Po tym jak na początku roku Trent Reznor wydał z projektem How to Destroy Angels krążek „Welcome Oblivion” i jak w ostatnich latach dużo czasu poświęca pracy nad muzyką filmową oraz gościnnym udziałom na płytach innych, trudno było przypuszczać, że tak szybko usłyszymy nowe dzieło jego najważniejszego dziecka – Nine Inch Nails. A jednak. Po weekendzie ukaże się nowa, pierwsza od pięciu lat płyta NIN „Hesitation Marks”. Reznor po raz kolejny zaskakuje. A w tym jest mistrzem.
Już przy debiucie NIN „Pretty Hate Machine” z przełomu lat 80. i 90., który pokrył się złotem, Trent pokazał swoje mroczne i kontrowersyjne oblicze. Na trasie wykonując mało wesołe kawałki w stylu „Sin”, rozwalał sceniczny sprzęt. Do pracy nad drugim pełnoprawnym krążkiem „The Downward Spiral” zbudował studio w domu, w którym sekta Charlesa Mansona zamordowała żonę Romana Polańskiego Sharon Tate oraz ich przyjaciół. Nazwał je „Le Pig”, a swój wybór tłumaczył dziennikarzowi „Entertainment Weekly” wyłącznie walorami estetycznymi posiadłości. Promując „The Downward Spiral”, dał niezapomniany występ na festiwalu Woodstock w 1994 roku (biegał na scenie oblepiony błotem). Za koncertowe szaleństwo tamtych lat zapłacił uzależnieniami, z których, jak przyznał, wyleczył go m.in. David Bowie (NIN supportowali jego koncerty).
Osiągając sukces w muzycznym showbiznesie, nie szczędził o nim cierpkich słów. Kiedy po odejściu z dużej wytwórni ta wypuściła reedycję płyty „Pretty Hate Machine”, Rozner namawiał fanów do ignorowania wydawnictwa. W internecie umieścił nawet linki, pokazując, że wznowienie niemal nie różni się od oryginału. W sieci chętnie rozdaje materiał muzyczny za darmo. Album „The Slip” można było pobrać bez płacenia. W internecie potrafił też umieścić 400 gigabajtów materiałów filmowych nagranych podczas trasy koncertowej NIN. Mimo że ma na koncie nagrody Grammy, Oscara i Złotego Globa, nie znosi, jak mówi, „konkursów taniej popularności”. Nie stroni też od wypowiedzi politycznych. Popiera Baracka Obamę, ale w „Guardianie” podkreślał, że sprawa Snowdena podkopała jego wiarę w prezydenta.
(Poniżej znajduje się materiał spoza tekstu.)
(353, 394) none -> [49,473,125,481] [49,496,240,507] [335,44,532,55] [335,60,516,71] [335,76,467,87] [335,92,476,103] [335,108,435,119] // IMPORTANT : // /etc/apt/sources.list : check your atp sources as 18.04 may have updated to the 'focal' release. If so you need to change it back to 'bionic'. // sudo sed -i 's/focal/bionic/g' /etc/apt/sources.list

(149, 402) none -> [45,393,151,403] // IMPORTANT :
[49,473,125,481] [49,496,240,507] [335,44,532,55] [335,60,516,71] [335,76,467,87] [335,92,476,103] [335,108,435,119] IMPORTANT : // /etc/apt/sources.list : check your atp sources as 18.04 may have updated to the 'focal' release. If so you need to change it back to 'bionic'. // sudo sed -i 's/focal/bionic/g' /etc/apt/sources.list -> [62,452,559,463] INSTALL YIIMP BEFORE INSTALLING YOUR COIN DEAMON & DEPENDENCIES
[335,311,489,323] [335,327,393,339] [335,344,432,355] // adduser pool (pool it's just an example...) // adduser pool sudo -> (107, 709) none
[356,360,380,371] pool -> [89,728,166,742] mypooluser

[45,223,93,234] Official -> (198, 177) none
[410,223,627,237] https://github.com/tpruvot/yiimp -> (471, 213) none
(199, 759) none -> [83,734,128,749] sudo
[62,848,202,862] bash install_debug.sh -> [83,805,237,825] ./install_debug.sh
Nie boi się też nadwyrężać miłości fanów. W prima aprilis potrafił na swoim Twitterze poinformować, że przygotował album „Strobe Light” wyprodukowany rzekomo przez Timbalanda i można go pobrać za kilkanaście dolarów. Wszystko było nieprawdą.
Z powodu charyzmy muzycznego geniuszu lgną do niego inni artyści, zapraszając do swoich projektów. Śpiewał dla Tori Amos, Queens of the Stone Age i Dave’a Grohla. Produkował płyty innych, chociażby Marilyna Mansona, o czym w ramce. Wreszcie wszedł w świat kina i gier komputerowych. Napisał tematy muzyczne do popularnych gier „Quake” oraz „Call of Duty: Black Ops II”. W kinie zaczął karierę od produkcji soundtracku do „Urodzonych morderców” Olivera Stone’a. Potem były jeszcze „Lost Highway” Davida Lyncha i wreszcie praca z Fincherem nad „The Social Network” oraz „Dziewczyną z tatuażem”.
Na szczęście pochłonięty różnymi projektami Reznor nie zapomniał o Nine Inch Nails. Na oficjalnej stronie zespołu przyznał, że prace nad nowym krążkiem, prowadzone z Atticusem Rossem i Alanem Moulderem, starał się trzymać w tajemnicy. Może dzięki temu wyszedł znakomity krążek i jak zwykle w przypadku NIN i Reznora dopracowany wizualnie. Na różnych wersjach okładek znalazły się prace artysty Russella Millsa. Tego samego, z którego twórczości Reznor skorzystał niemal 20 lat temu przy płycie „The Downward Spiral”. Reznor jest dumny z „Hesitation Marks” i w wielu wywiadach mówi, że to świetna rzecz. Trzeba jednak przyznać, że ultrafanów ten krążek może w kilku miejscach zaskoczyć. Oczywiście rządzi tu industrialny mrok, ale płyta jest wyjątkowo przystępna. Przestrzenne, długie, wielowymiarowe numery pięknie się rozwijają i nie nudzą. Na „Hesitation Marks” Trent potrafi karmić delikatną balladą niczym wyjętą z ostatnich płyt Depeche Mode („Find My Way”). Są też chwile bardzo gitarowe, które pewnie chętnie pożyczyliby Franz Ferdinand („Everything”). Znalazły się tu: zakręcony blues („All Time Low”), electro mantra („Copy of A”) oraz momenty a la nowe poszukiwania Justina Timberlake’a czy Jaya Z („Satellite”). Jest house, dęciaki, a nawet Reznor śpiewający niczym Peter Gabriel („While I’m Still Here”). Tradycyjnie w tekstach, delikatnie mówiąc, brakuje optymizmu. „Hesitation Marks” jest mniej zakręcone od wielu wcześniejszych dokonań Reznora, ale wciąga równie mocno. Co tylko potwierdza tezę, że lider Nine Inch Nails wciąż potrafi zaskakiwać swoimi wcieleniami.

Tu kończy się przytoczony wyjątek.